Decisions of the Appeals Board "must be based on admitted evidence in the record." (Hamilton v. Lockheed Corporation (Hamilton) (2001) 66 Cal.Comp.Cases 473, 476 (Appeals Board en banc).) Furthermore, decisions of the Appeals Board must be supported by substantial evidence. (Lab. Code, §§ 5903, 5952(d); Lamb v. Workmen's Comp. Appeals Bd. (1974) 11 Cal.3d 274 [39 Cal.Comp.Cases 310]; Garza v. Workmen's Comp. Appeals Bd. (1970) 3 Cal.3d 312 [35 Cal.Comp.Cases 500]; LeVesque v. Workmen's Comp. Appeals Bd. (1970) 1 Cal.3d 627 [35 Cal.Comp.Cases 16].) An adequate and complete record is necessary to understand the basis for the WCJ's decision. (Lab. Code, § 5313.) "It is the responsibility of the parties and the WCJ to ensure that the record is complete when a case is submitted for decision on the record.

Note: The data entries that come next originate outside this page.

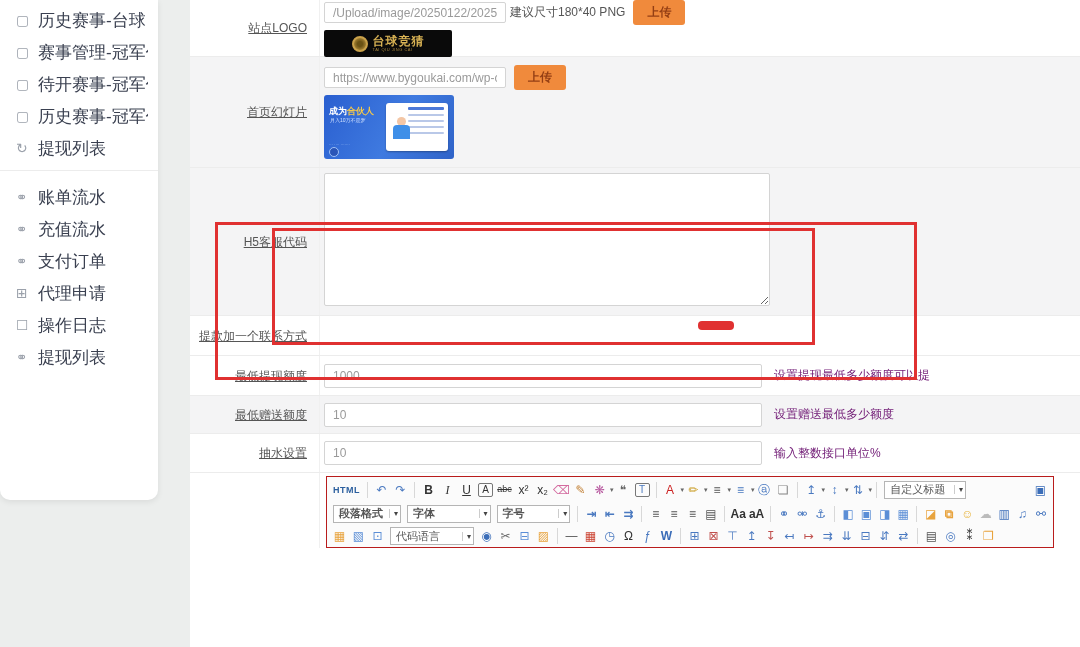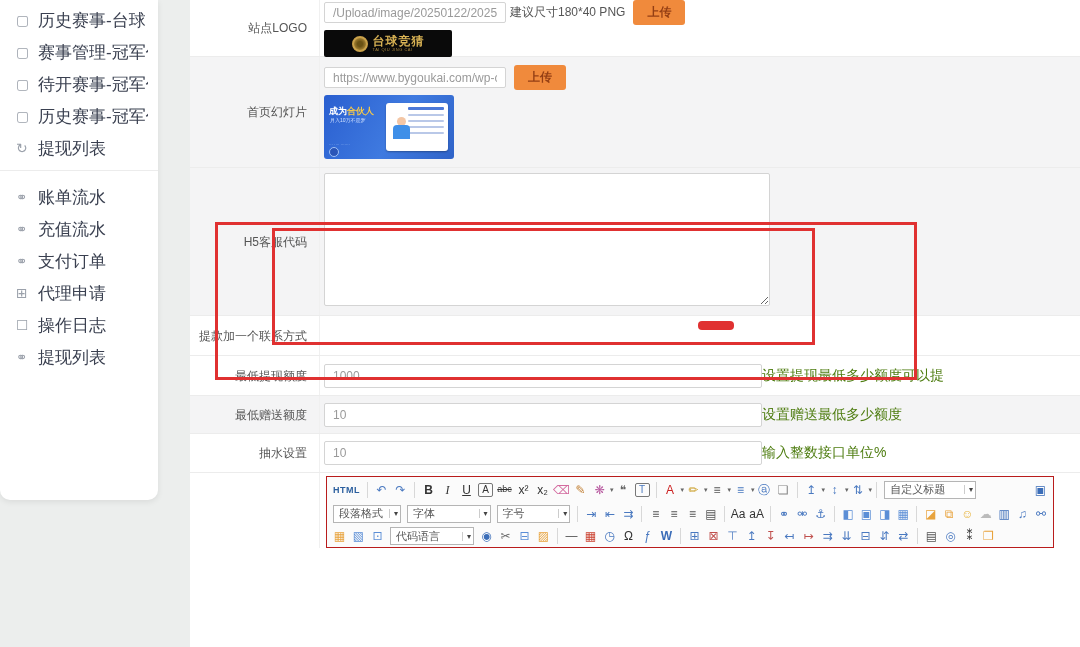"站点LOGO" .cell-l { text-decoration: none -> underline }
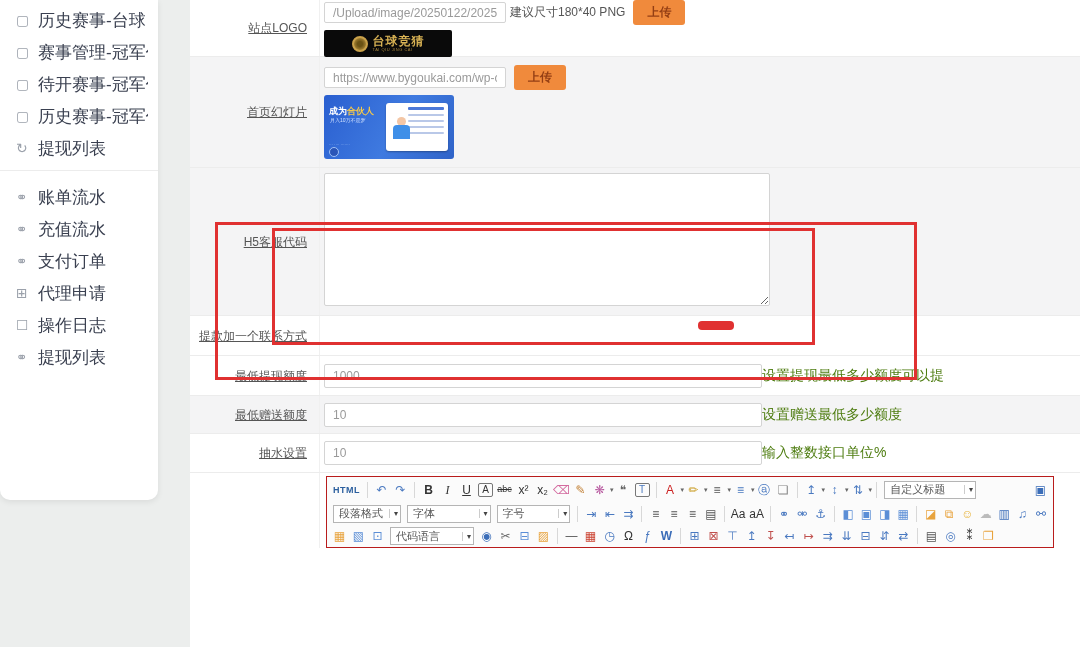"设置提现最低多少额度可以提" .hint { color: #4d7c0f -> #701a75; font-size: 14px -> 12px; margin-left: none -> 12px }
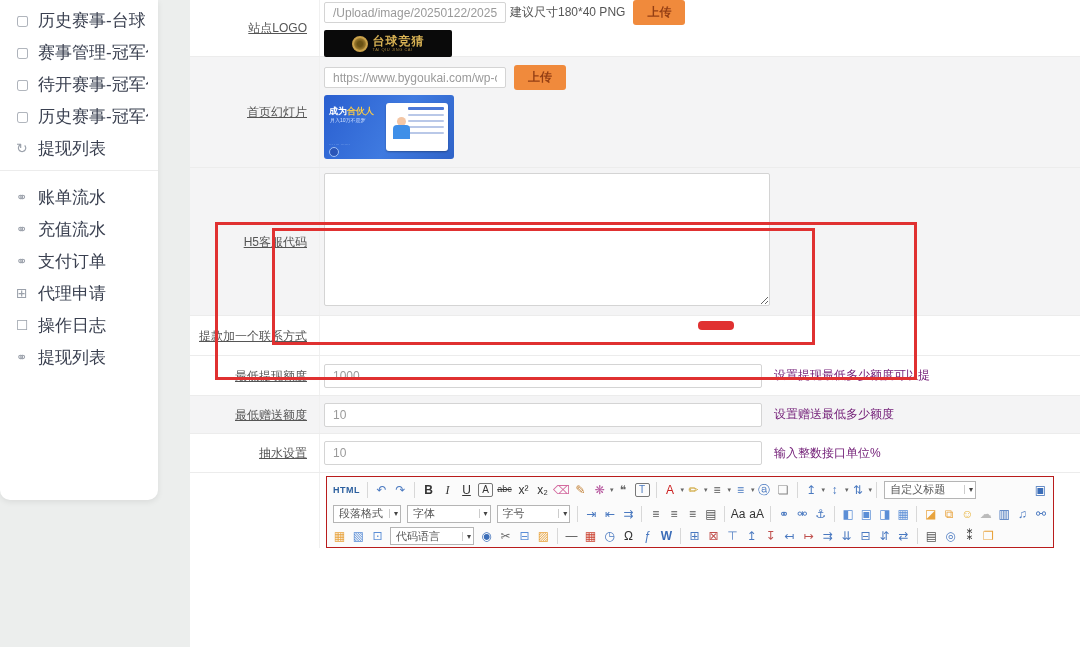"自定义标题" span.ed-select { width: 92px -> 82px }
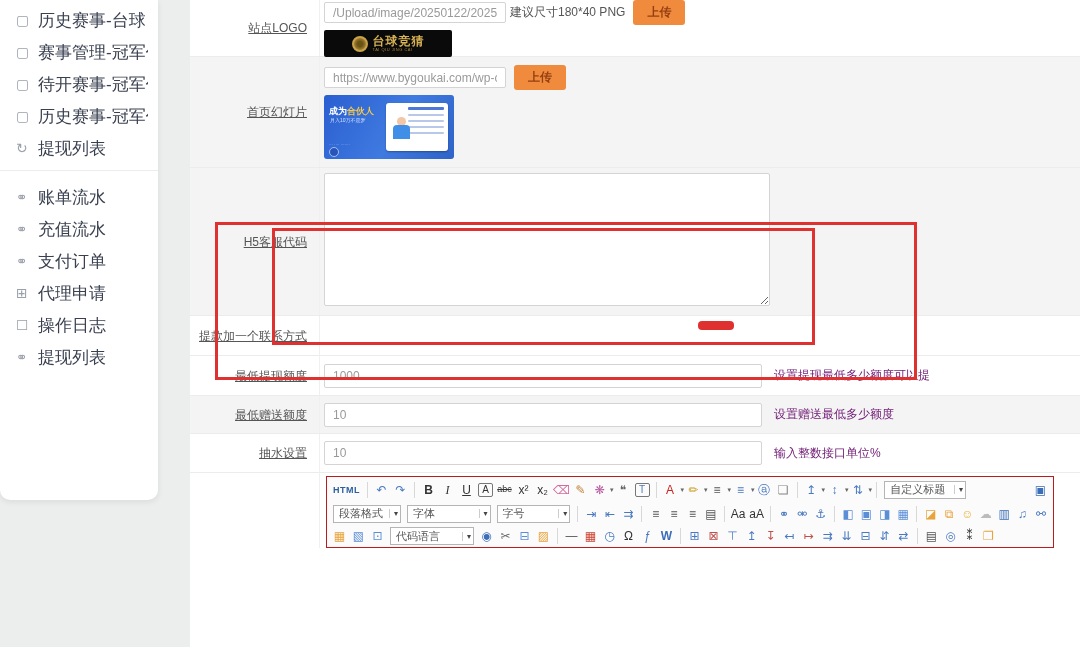"段落格式" .t-row2 { font-weight: none -> bold }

At a minimum, the record must contain, in properly organized form, the issues submitted for decision, the admissions and stipulations of the parties, and admitted evidence." (Hamilton, supra, 66 Cal.Comp.Cases at p. 475.) The WCJ's decision must "set[] forth clearly and concisely the reasons for the decision made on each issue, and the evidence relied on," so that "the parties, and the Board if reconsideration is sought, [can] ascertain the basis for the decision[.] . . . For the opinion on decision to be meaningful, the WCJ must refer with specificity to an adequate and completely developed record." (Id. at p. 476 (citing Evans v. Workmen's Comp. Appeals Bd. (1968) 68 Cal. 2d 753, 755 [33 Cal.Comp.Cases 350]).)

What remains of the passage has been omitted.